Revision tracking records

──────

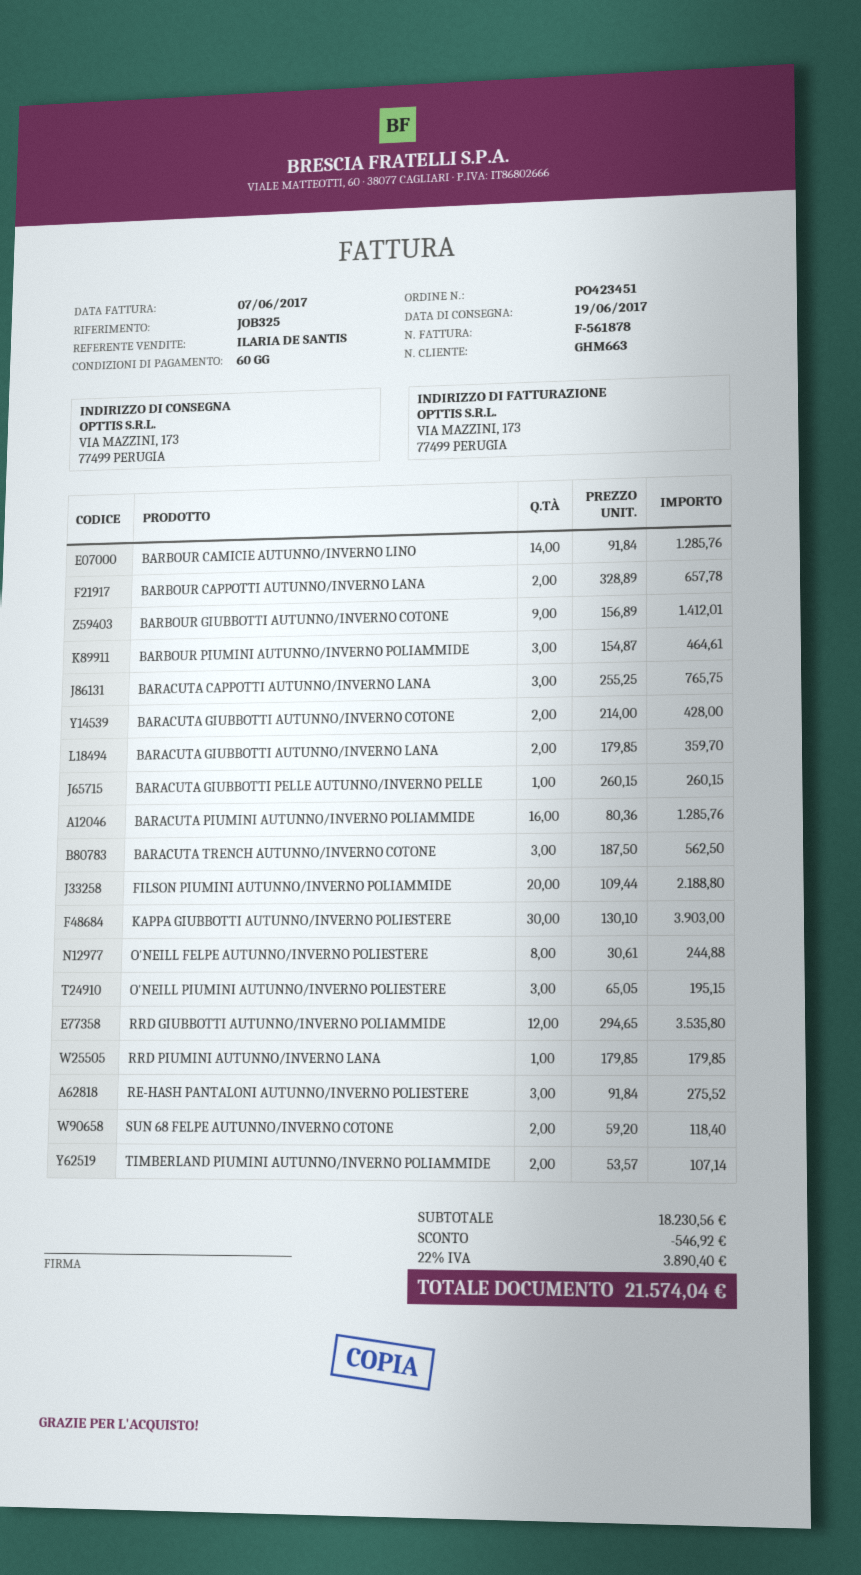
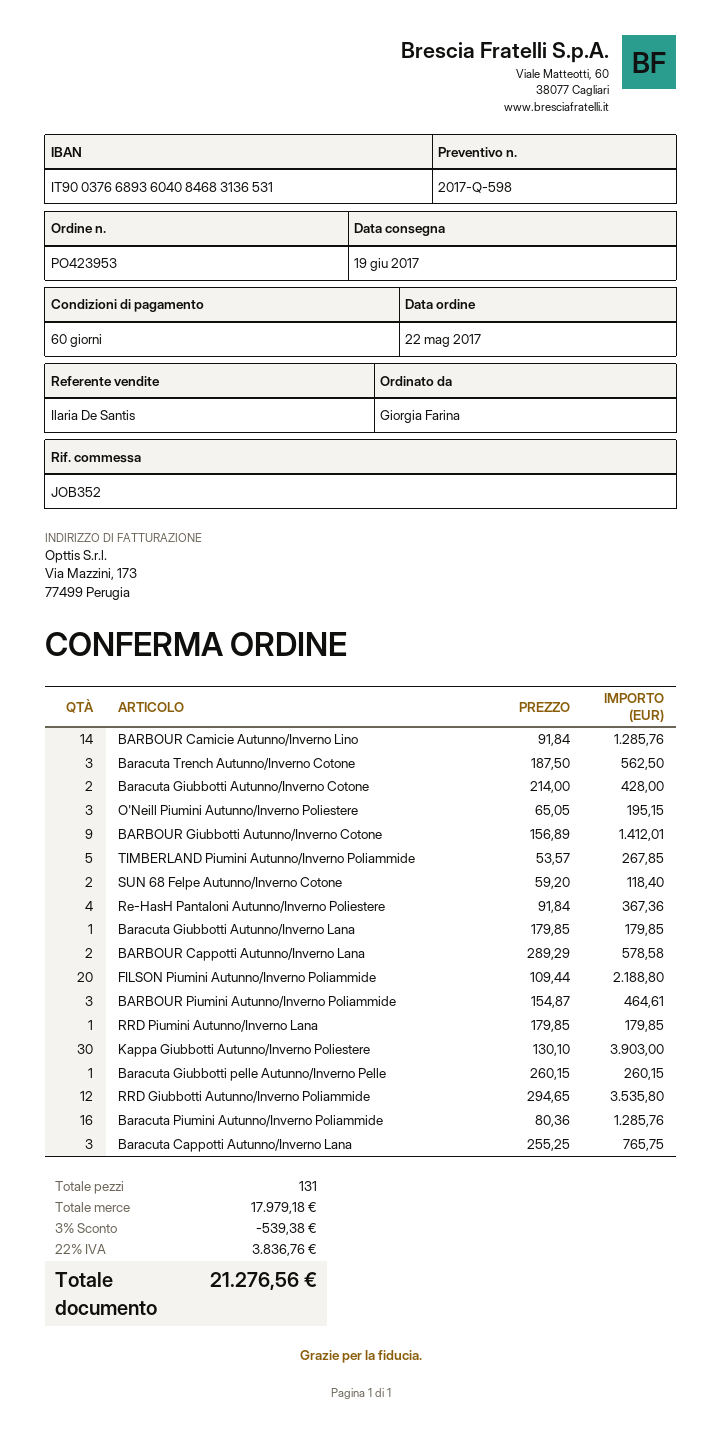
order number: PO423451 -> PO423953
reference: JOB325 -> JOB352
BARBOUR CAPPOTTI AUTUNNO/INVERNO LANA: 2 x 328.89 = 657.78 -> 2 x 289.29 = 578.58
BARACUTA GIUBBOTTI AUTUNNO/INVERNO LANA: 2 x 179.85 = 359.70 -> 1 x 179.85 = 179.85
O'NEILL FELPE AUTUNNO/INVERNO POLIESTERE: 8 x 30.61 = 244.88 -> none
RE-HASH PANTALONI AUTUNNO/INVERNO POLIESTERE: 3 x 91.84 = 275.52 -> 4 x 91.84 = 367.36
TIMBERLAND PIUMINI AUTUNNO/INVERNO POLIAMMIDE: 2 x 53.57 = 107.14 -> 5 x 53.57 = 267.85
subtotal: 18230.56 -> 17979.18
discount: 546.92 -> 539.38
tax: 22% = 3890.40 -> 22% = 3836.76
total: 21574.04 -> 21276.56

──────

§ Directions: Could you reproduce the lines above, from the one that holds "subtotal: 18230.56 -> 17979.18" through the last, exactly as they stand?

§ Task answer:
subtotal: 18230.56 -> 17979.18
discount: 546.92 -> 539.38
tax: 22% = 3890.40 -> 22% = 3836.76
total: 21574.04 -> 21276.56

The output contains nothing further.